When to Add a Framework

Add a Go framework (Eino/Genkit) when:

  • You have 3+ chained LLM calls with conditional logic
  • You need graph-based orchestration with cycles
  • Multiple team members are building AI features
  • You want built-in retry/timeout/streaming abstractions

Add a Python sidecar (LangGraph) when:

  • Level 3 AG-UI-style real-time collaboration is required
  • Complex stateful agents with human-in-the-loop
  • Existing Python ML/AI team and infrastructure
  • LangGraph-specific features (checkpointing, time-travel) are essential

Stay with direct SDK when:

  • Simple request → response patterns
  • Streaming to HTMX/SSE works fine
  • Single developer or small team
  • You value deployment simplicity

Data Architecture for Multi-Agent Systems

Source: 4 Data Architecture Decisions That Make or Break Agentic Systems (The New Stack, Dec 2025)

When multiple agents operate on the same data, architecture decisions determine success or failure.

The Four Decisions

Decision Summary Forge Stance
1. Unified Data Layer Single source of truth, identity-resolved PostgreSQL via sqlc
2. Real-time over Batch Agents on stale data = dangerous decisions SSE, no batch dependencies
3. Durable Agent Memory Persistent state for resumable workflows 12-Factor Agents Factor 6
4. Co-located Security RLS in database, not application layer Pattern below

Decision 1: Unified Data Layer as "Shared Memory"

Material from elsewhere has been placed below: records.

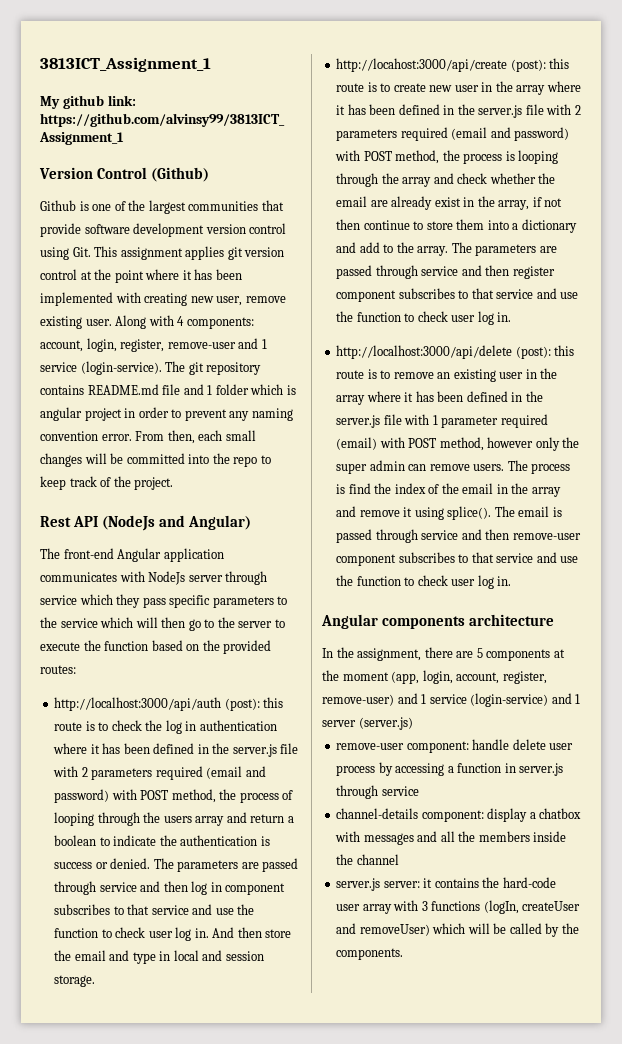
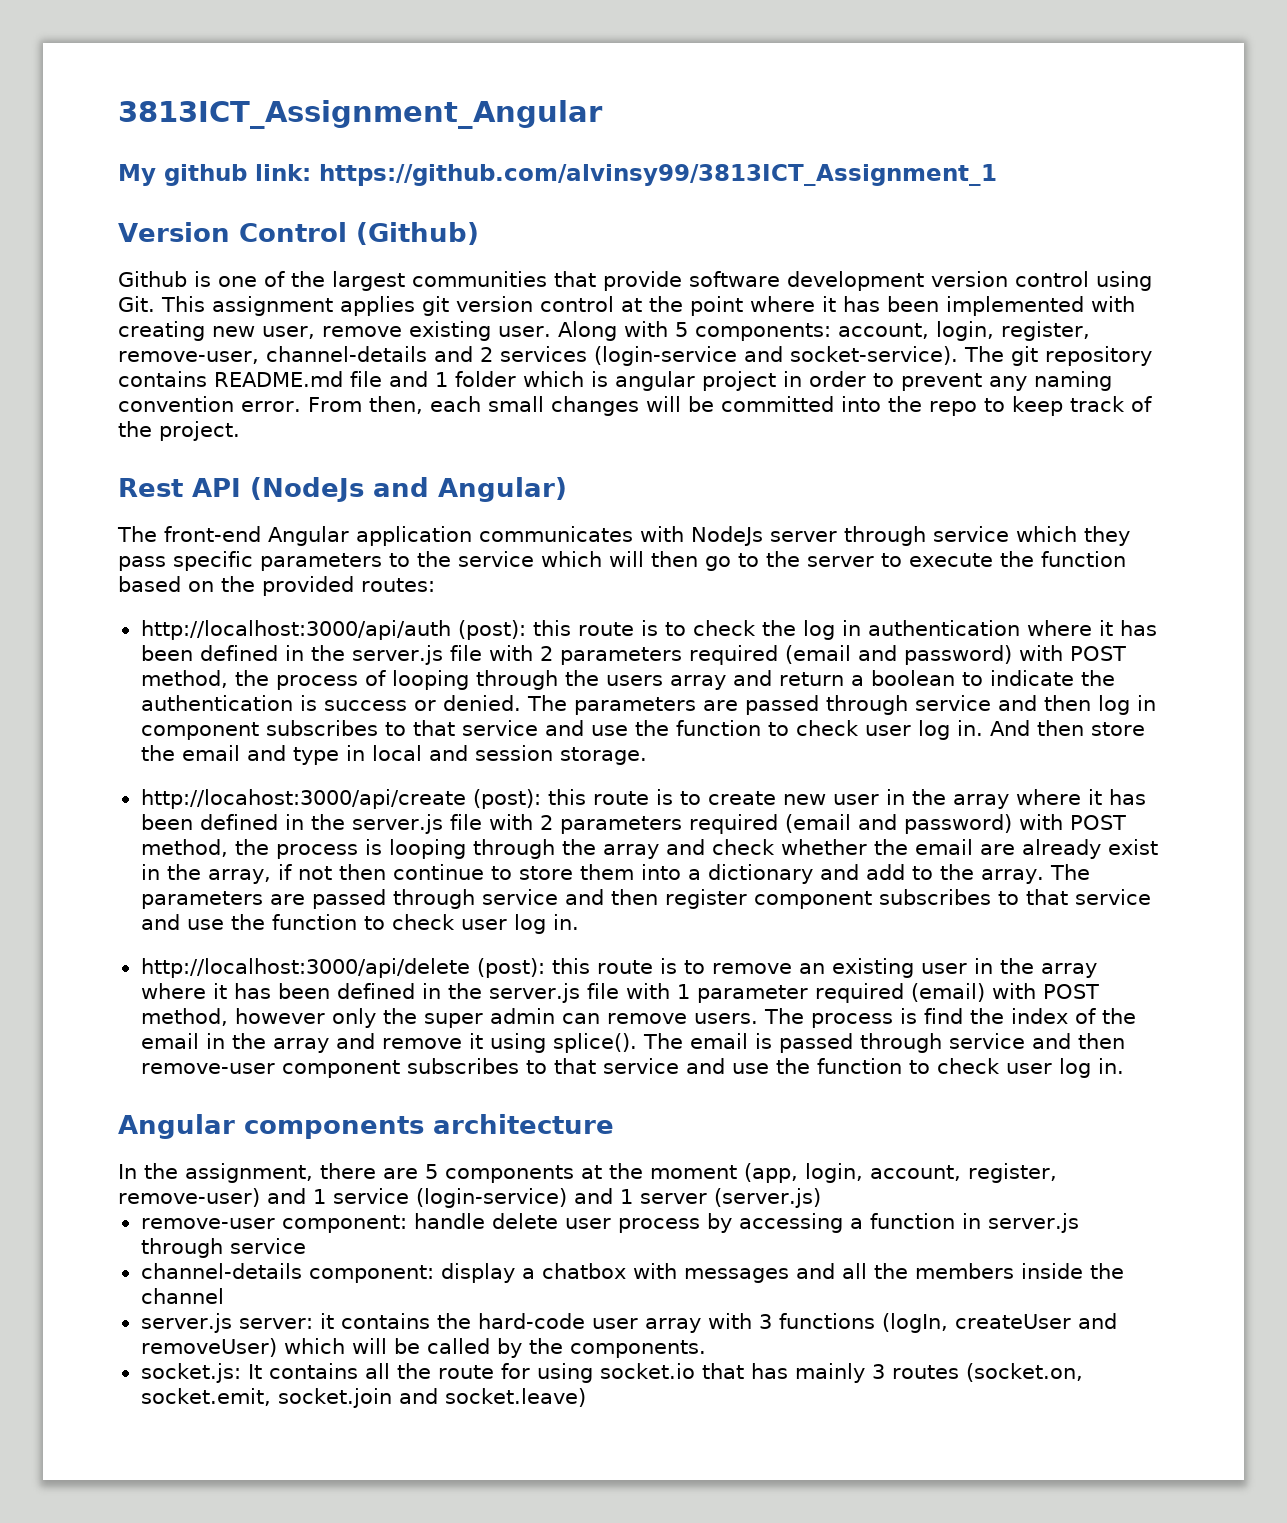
- 3813ICT_Assignment_1
+ 3813ICT_Assignment_Angular
- Along with 4 components: account, login, register, remove-user and 1 service (login-service).
+ Along with 5 components: account, login, register, remove-user, channel-details and 2 services (login-service and socket-service).
+ socket.js: It contains all the route for using socket.io that has mainly 3 routes (socket.on, socket.emit, socket.join and socket.leave)

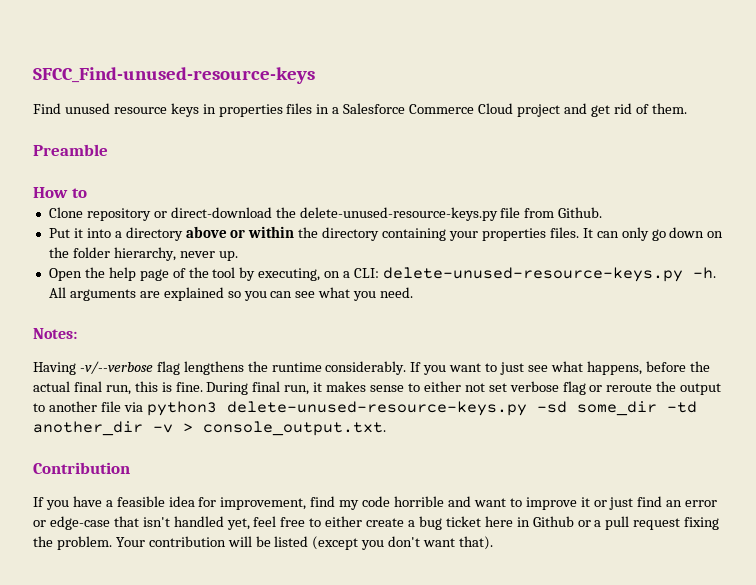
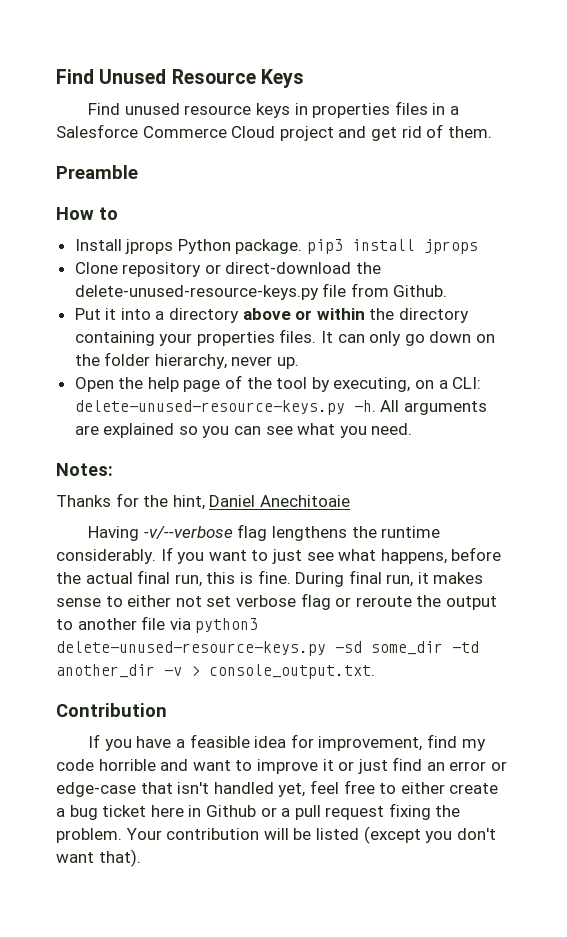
- SFCC_Find-unused-resource-keys
+ Find Unused Resource Keys
+ Install jprops Python package. pip3 install jprops
+ Thanks for the hint, Daniel Anechitoaie

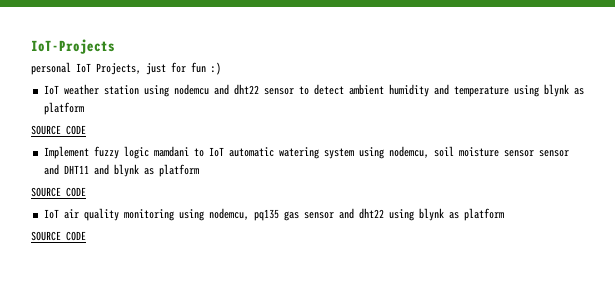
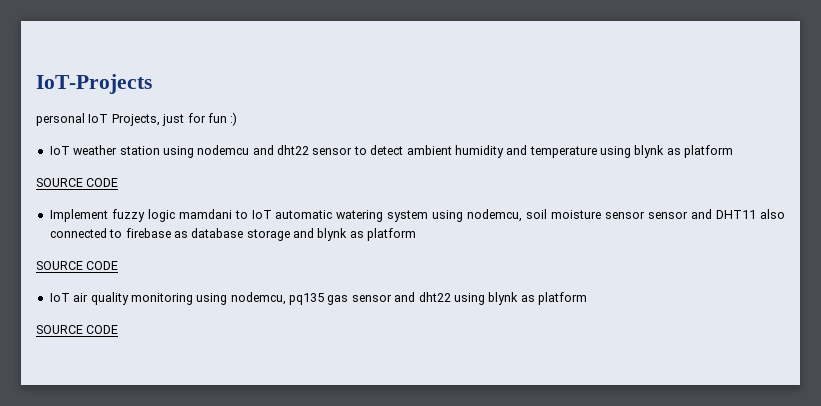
- Implement fuzzy logic mamdani to IoT automatic watering system using nodemcu, soil moisture sensor sensor and DHT11 and blynk as platform
+ Implement fuzzy logic mamdani to IoT automatic watering system using nodemcu, soil moisture sensor sensor and DHT11 also connected to firebase as database storage and blynk as platform

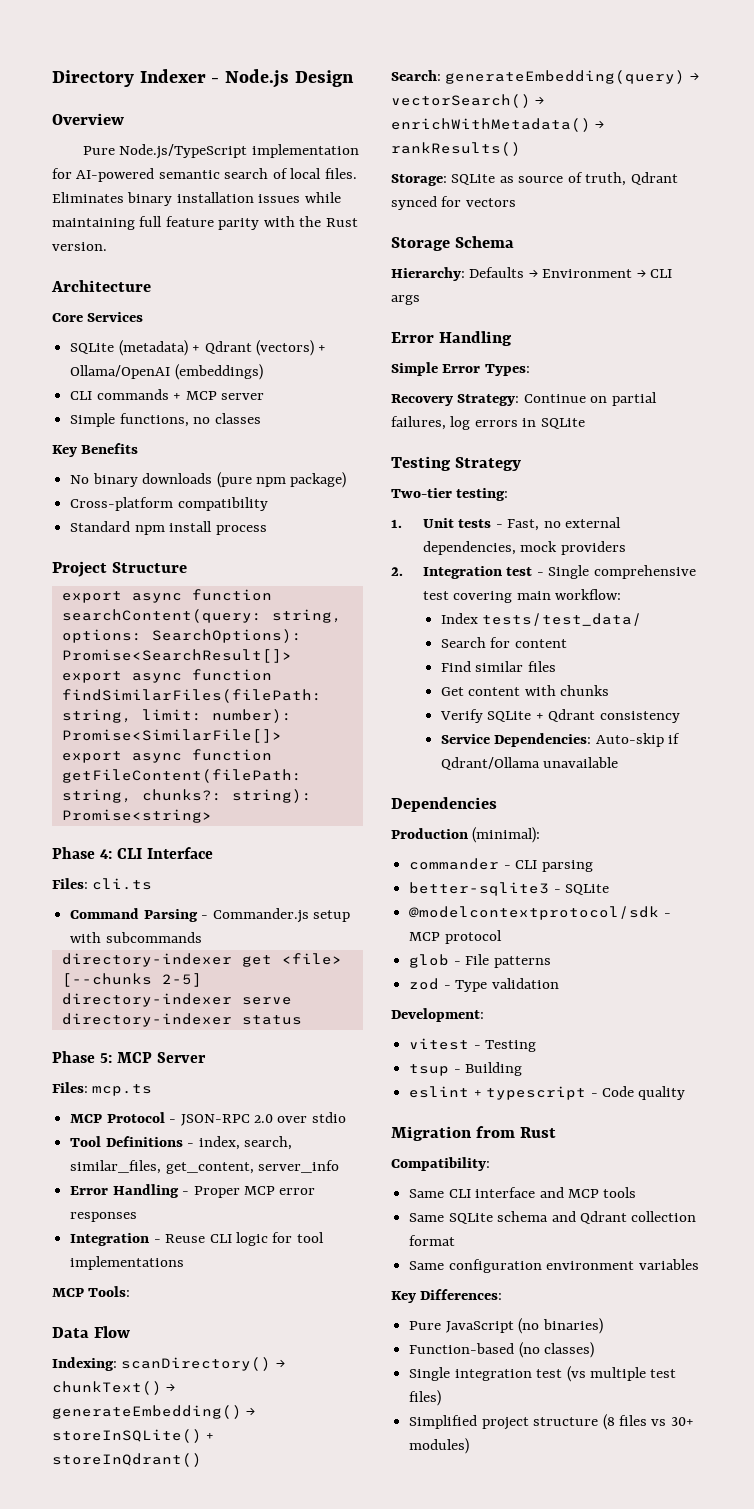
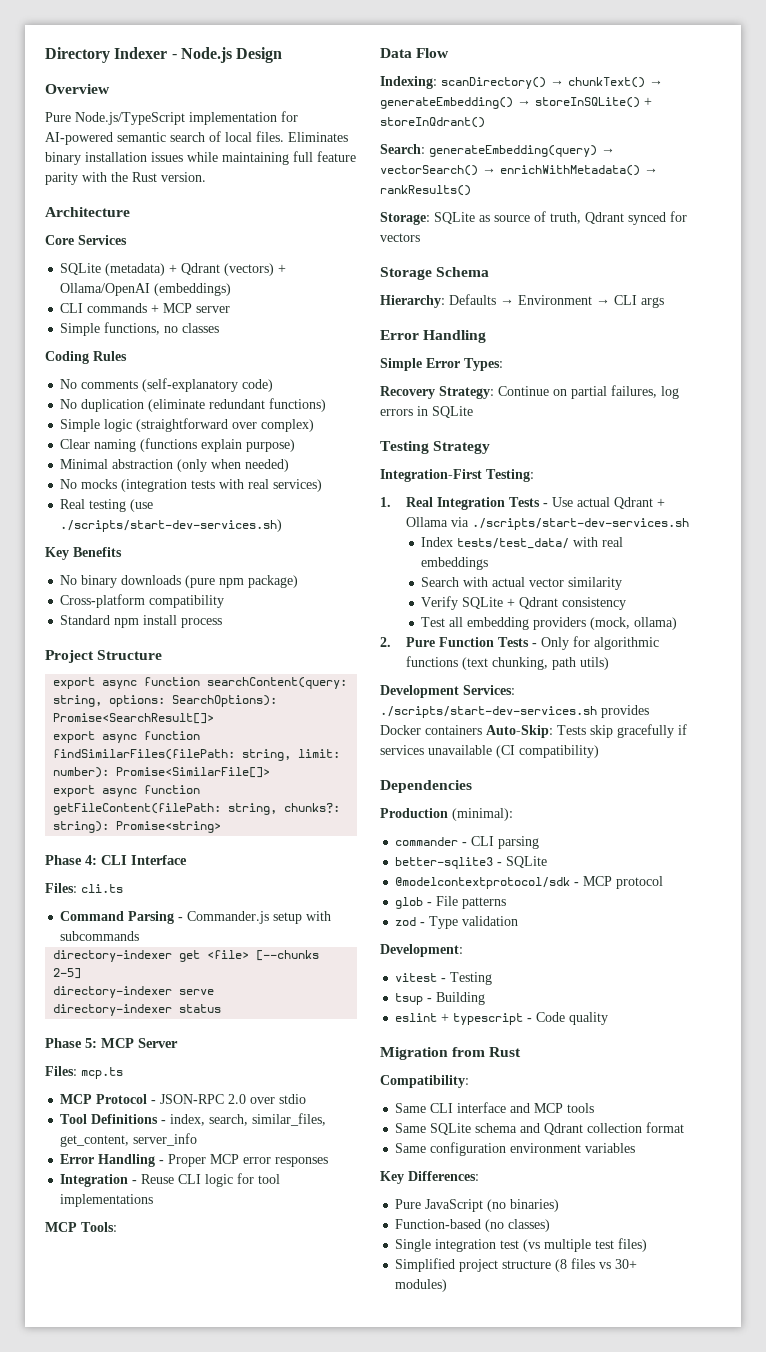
+ Coding Rules
+ No comments (self-explanatory code)
+ No duplication (eliminate redundant functions)
+ Simple logic (straightforward over complex)
+ Clear naming (functions explain purpose)
+ Minimal abstraction (only when needed)
+ No mocks (integration tests with real services)
+ Real testing (use ./scripts/start-dev-services.sh)
- Two-tier testing:
+ Integration-First Testing:
- 1. Unit tests - Fast, no external dependencies, mock providers
- 2. Integration test - Single comprehensive test covering main workflow:
- Index tests/test_data/
- Search for content
- Find similar files
- Get content with chunks
+ 1. Real Integration Tests - Use actual Qdrant + Ollama via ./scripts/start-dev-services.sh
+ Index tests/test_data/ with real embeddings
+ Search with actual vector similarity
- Service Dependencies: Auto-skip if Qdrant/Ollama unavailable
+ Test all embedding providers (mock, ollama)
+ 2. Pure Function Tests - Only for algorithmic functions (text chunking, path utils)
+ Development Services: ./scripts/start-dev-services.sh provides Docker containers Auto-Skip: Tests skip gracefully if services unavailable (CI compatibility)

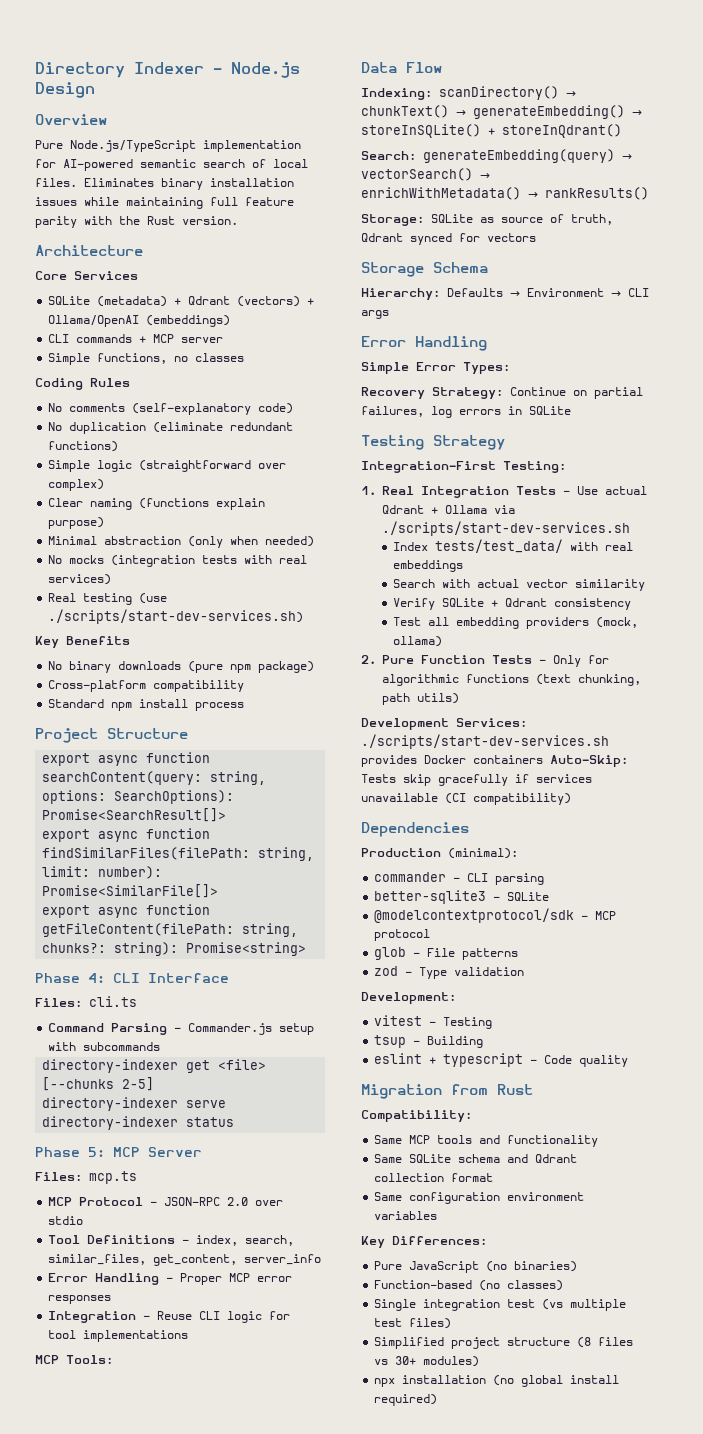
- Same CLI interface and MCP tools
+ Same MCP tools and functionality
+ npx installation (no global install required)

"A unified, identity-resolved layer becomes the shared memory. It's what keeps agents grounded and lets them collaborate instead of stepping on each other."

Forge Implementation:

┌─────────────────────────────────────────────────────────────────┐
│  UNIFIED DATA LAYER                                              │
├─────────────────────────────────────────────────────────────────┤
│                                                                   │
│  PostgreSQL (Single Instance)                                    │
│  ├─ Business data (tournaments, matches, teams)                 │
│  ├─ Agent execution state (agent_runs, steps, checkpoints)      │
│  ├─ Semantic layer (views encoding business logic)              │
│  └─ Vector search (pgvector, when needed)                       │
│                                                                   │
│  NO SEPARATE:                                                    │
│  ✗ AI-specific database                                         │
│  ✗ Vector store as separate service                             │
│  ✗ Agent state in Redis (use Postgres)                          │
│  ✗ Batch-processed analytics tables                             │
│                                                                   │
└─────────────────────────────────────────────────────────────────┘

Entity Resolution Pattern:

// internal/db/entities.go
// All entities use deterministic UUIDs for identity resolution

type Entity struct {
    ID        uuid.UUID `db:"id"`          // Primary identity
    ExternalID string   `db:"external_id"` // Optional external system ID
    EntityType string   `db:"entity_type"` // tournament, team, match, etc.
}

// Agents resolve entities by ID, never by name or fuzzy match
func (q *Queries) ResolveEntity(ctx context.Context, id uuid.UUID) (Entity, error) {
    return q.db.QueryRow(ctx, `
        SELECT id, external_id, entity_type
        FROM entities
        WHERE id = $1
    `, id).Scan(...)
}

Decision 2: Real-time over Batch

Why Forge is Already Aligned:

TRADITIONAL (DANGEROUS):
┌─────────┐    Nightly    ┌─────────┐    Query    ┌─────────┐
│  OLTP   │ ──────────▶  │  OLAP   │ ◀──────── │  Agent  │
└─────────┘   ETL/Batch   └─────────┘            └─────────┘
                              ↑
                    Agent reasons on STALE data

FORGE (SAFE):
┌─────────┐                ┌─────────┐
│Postgres │ ◀──────────▶  │  Agent  │
└─────────┘   Real-time    └─────────┘
     │
     │ SSE
     ▼
┌─────────┐
│ Browser │
└─────────┘
  • SSE broadcasts changes immediately
  • No batch ETL pipelines
  • Agents query live data
  • HTMX swaps reflect current state

Decision 3: Durable Agent Memory

Already covered in 12-FACTOR-AGENTS.md Factor 6:

// Checkpoint after every step
run.Steps[run.CurrentStep].Result = result
run.CurrentStep++
if err := run.Save(ctx, r.db); err != nil {
    return err
}

// Resume = load state + continue
func (r *Runner) Resume(ctx context.Context, runID string) error {
    return r.Run(ctx, runID) // Picks up from CurrentStep
}

Decision 4: Co-located Security (Row-Level Security)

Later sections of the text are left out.